The following is a brief overview of some of the risks that Alternative Wealth Management deems appropriate to highlight.  It is not and is not intended to be, a summary of all the risks associated with the strategies and securities discussed herein.

Delaware Statutory Trusts (DSTs) - DSTs are regulation D private placements that offer fractional ownership of real estate.  Investors should understand the risk factors of participating in such investments as outlined in this section in addition to the private placement memorandum; in particular real estate risks, liquidity risk, change of tax status among others.

Real Estate Risks – Real estate risks include those of specific property issues, the economy of the geographic locations, environmental hazards, the risk of loss of tenant and other factors typically associated with a real estate investment.

 

​Change of Tax Status - IRS tax rule changes may alter or eliminate certain benefits related to current strategies.

Performance Expectations – There is no guarantee that the investment and tax strategies discussed will elicit the optimal results.  Each taxpayer is unique.  Past performance or the results of other individuals is never an assurance of future results.

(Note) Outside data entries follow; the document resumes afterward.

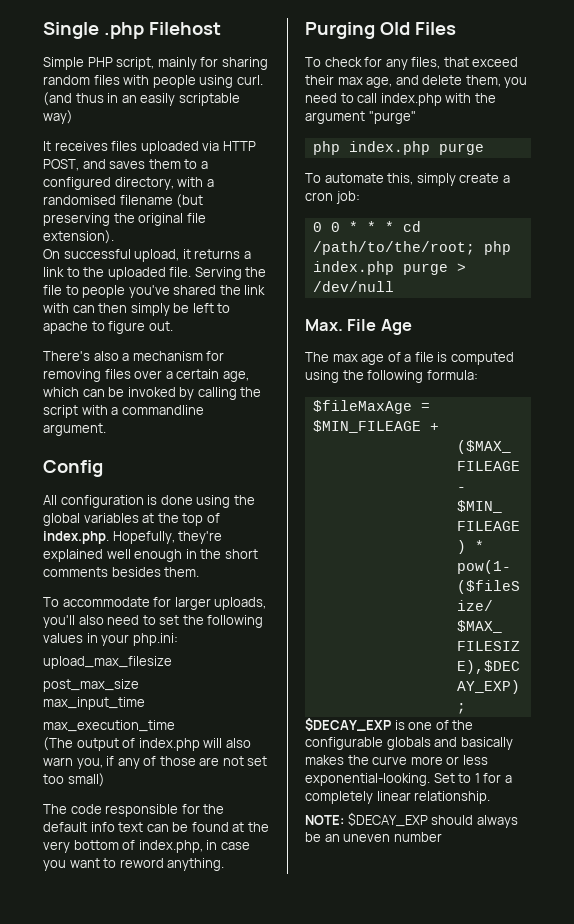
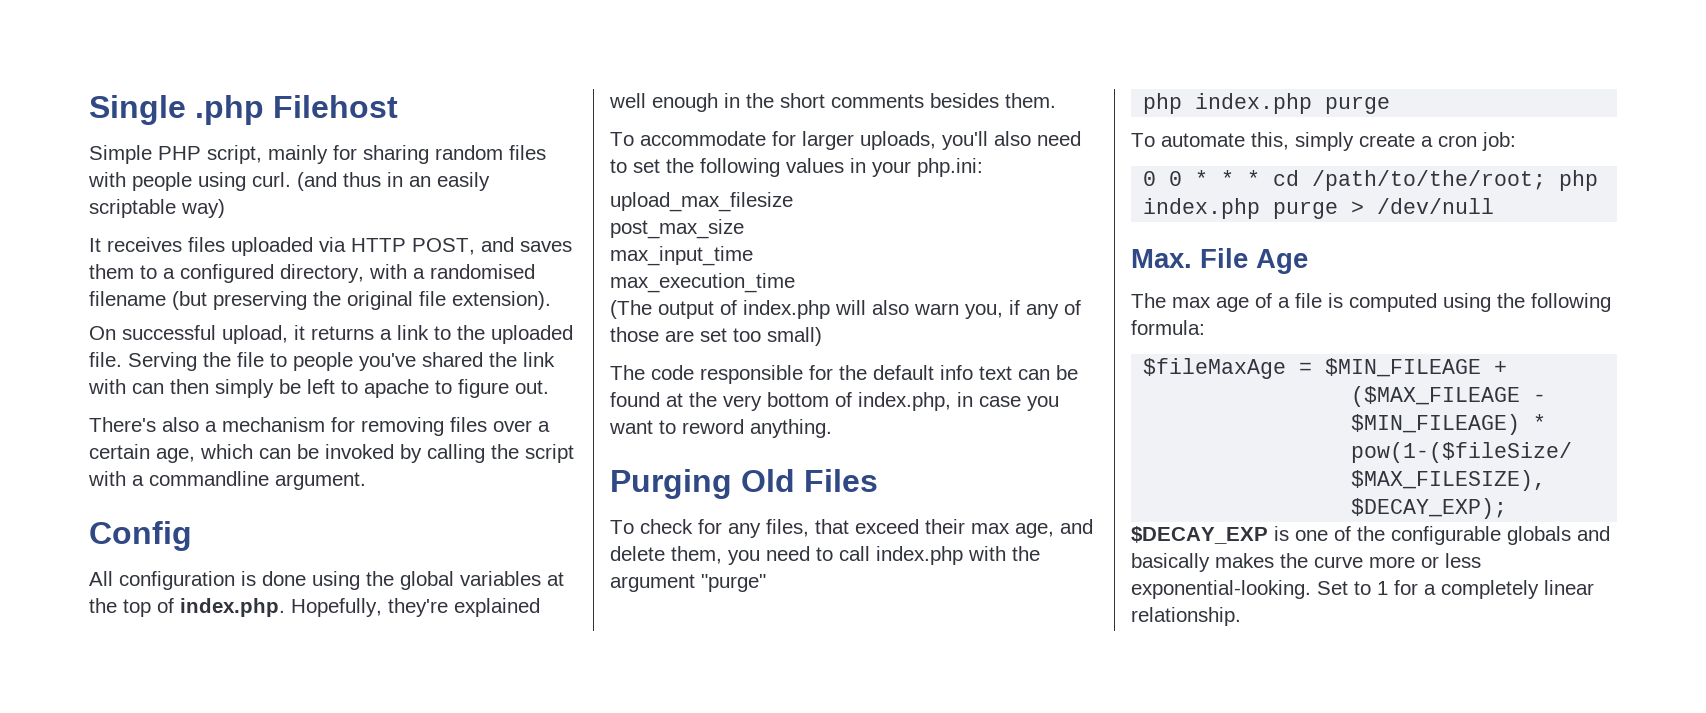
- (The output of index.php will also warn you, if any of those are not set too small)
+ (The output of index.php will also warn you, if any of those are set too small)
- NOTE: $DECAY_EXP should always be an uneven number

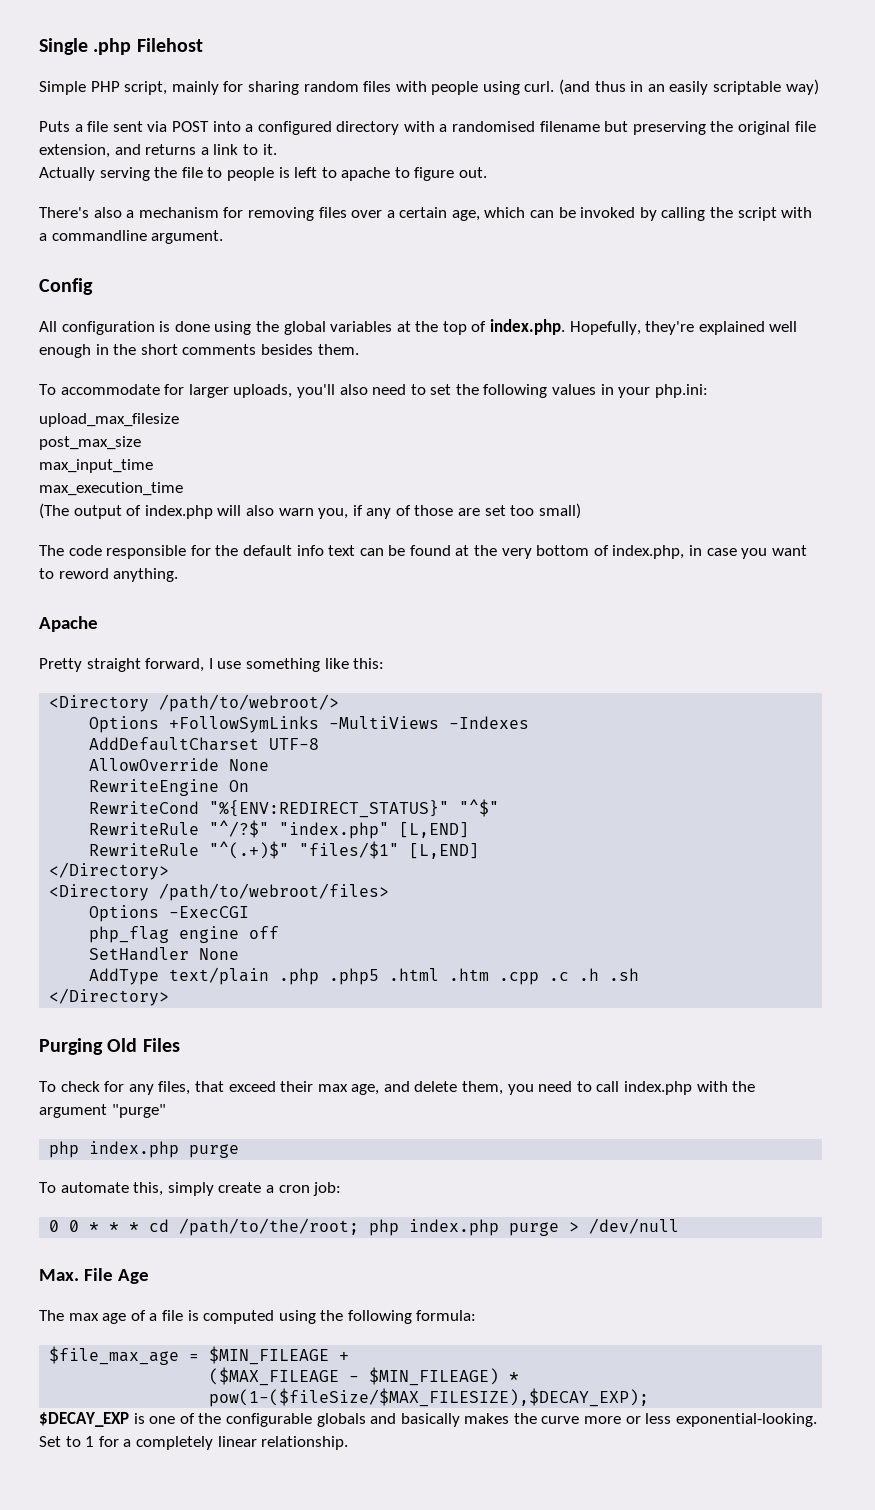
- It receives files uploaded via HTTP POST, and saves them to a configured directory, with a randomised filename (but preserving the original file extension).
- On successful upload, it returns a link to the uploaded file. Serving the file to people you've shared the link with can then simply be left to apache to figure out.
+ Puts a file sent via POST into a configured directory with a randomised filename but preserving the original file extension, and returns a link to it.
+ Actually serving the file to people is left to apache to figure out.
+ Apache
+ Pretty straight forward, I use something like this:
+ <Directory /path/to/webroot/>
+ Options +FollowSymLinks -MultiViews -Indexes
+ AddDefaultCharset UTF-8
+ AllowOverride None
+ RewriteEngine On
+ RewriteCond "%{ENV:REDIRECT_STATUS}" "^$"
+ RewriteRule "^/?$" "index.php" [L,END]
+ RewriteRule "^(.+)$" "files/$1" [L,END]
+ </Directory>
+ <Directory /path/to/webroot/files>
+ Options -ExecCGI
+ php_flag engine off
+ SetHandler None
+ AddType text/plain .php .php5 .html .htm .cpp .c .h .sh
+ </Directory>
- $fileMaxAge = $MIN_FILEAGE +
+ $file_max_age = $MIN_FILEAGE +

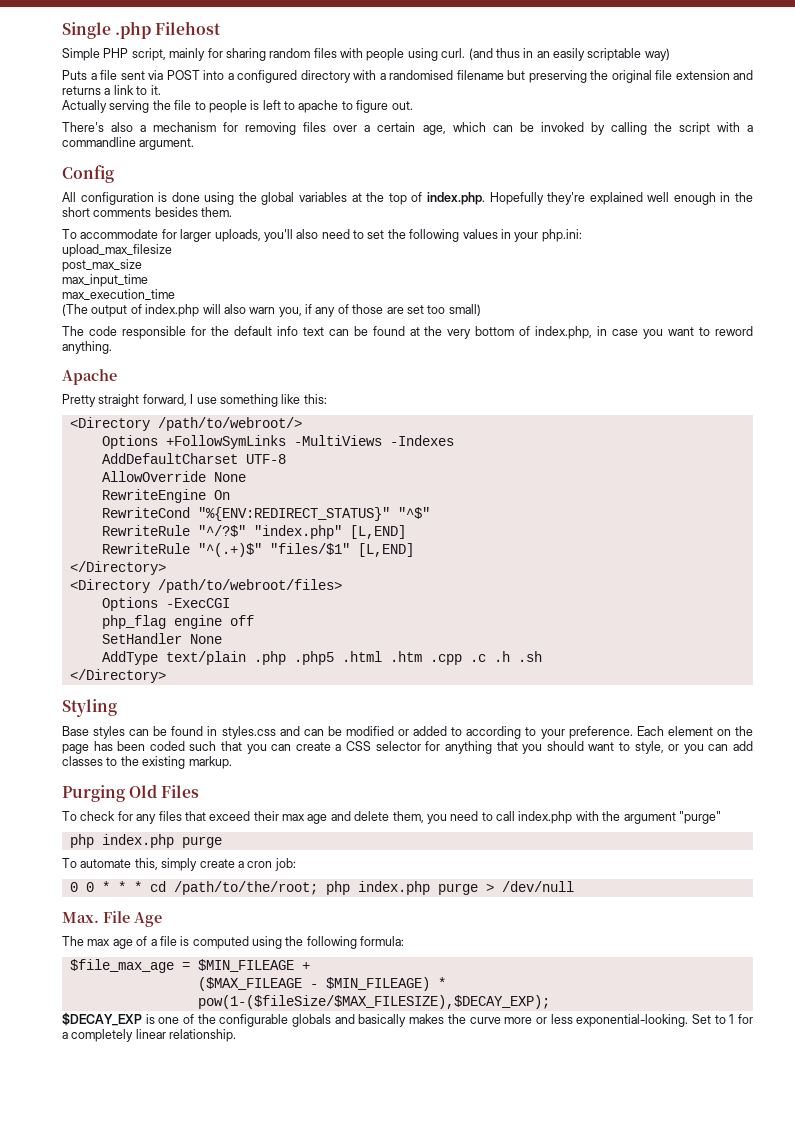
- Puts a file sent via POST into a configured directory with a randomised filename but preserving the original file extension, and returns a link to it.
+ Puts a file sent via POST into a configured directory with a randomised filename but preserving the original file extension and returns a link to it.
- All configuration is done using the global variables at the top of index.php. Hopefully, they're explained well enough in the short comments besides them.
+ All configuration is done using the global variables at the top of index.php. Hopefully they're explained well enough in the short comments besides them.
+ Styling
+ Base styles can be found in styles.css and can be modified or added to according to your preference. Each element on the page has been coded such that you can create a CSS selector for anything that you should want to style, or you can add classes to the existing markup.
- To check for any files, that exceed their max age, and delete them, you need to call index.php with the argument "purge"
+ To check for any files that exceed their max age and delete them, you need to call index.php with the argument "purge"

Reduction or Elimination of Cash Flow – Investments in real estate may experience temporary or permanent disruption of cash available for distributions, such as, from a reduction in tenant payments or if the property sustains substantial damage.

 

Potential for Property Value Loss - All real estate investments have the potential to lose value during the life of the investments.

 

Impact of Fees/Expenses – There may be substantial fees paid to Sponsors, affiliates, and others, related to the strategies and securities discussed herein and such fees typically are paid regardless of the performance of the investment or strategy you seek.    Such fees and costs may impact investor returns and may outweigh any anticipated tax benefits.

 

Liquidity Risk – Private Placements are il-liquid with no secondary market.  You should consider these long-term investments regardless of your circumstances.

 

Sponsor Risk – There are substantial conflicts of interest between investors and the self-interest of the Sponsor, Master Tenant, affiliate companies and others who will profit from the private placement for their services regardless of their results.  Their decisions related to the offering and operation of the private placement is critical to the success of the private placement and the return of your investment.  The offering sponsor could take actions that might not be in the best interests of the shareholders of the private placement.  Those types of conflicts of interest could influence the decisions in the management and operation of the private placement that are contrary to the best interests of the Investors.  Investors will have no control over their decisions.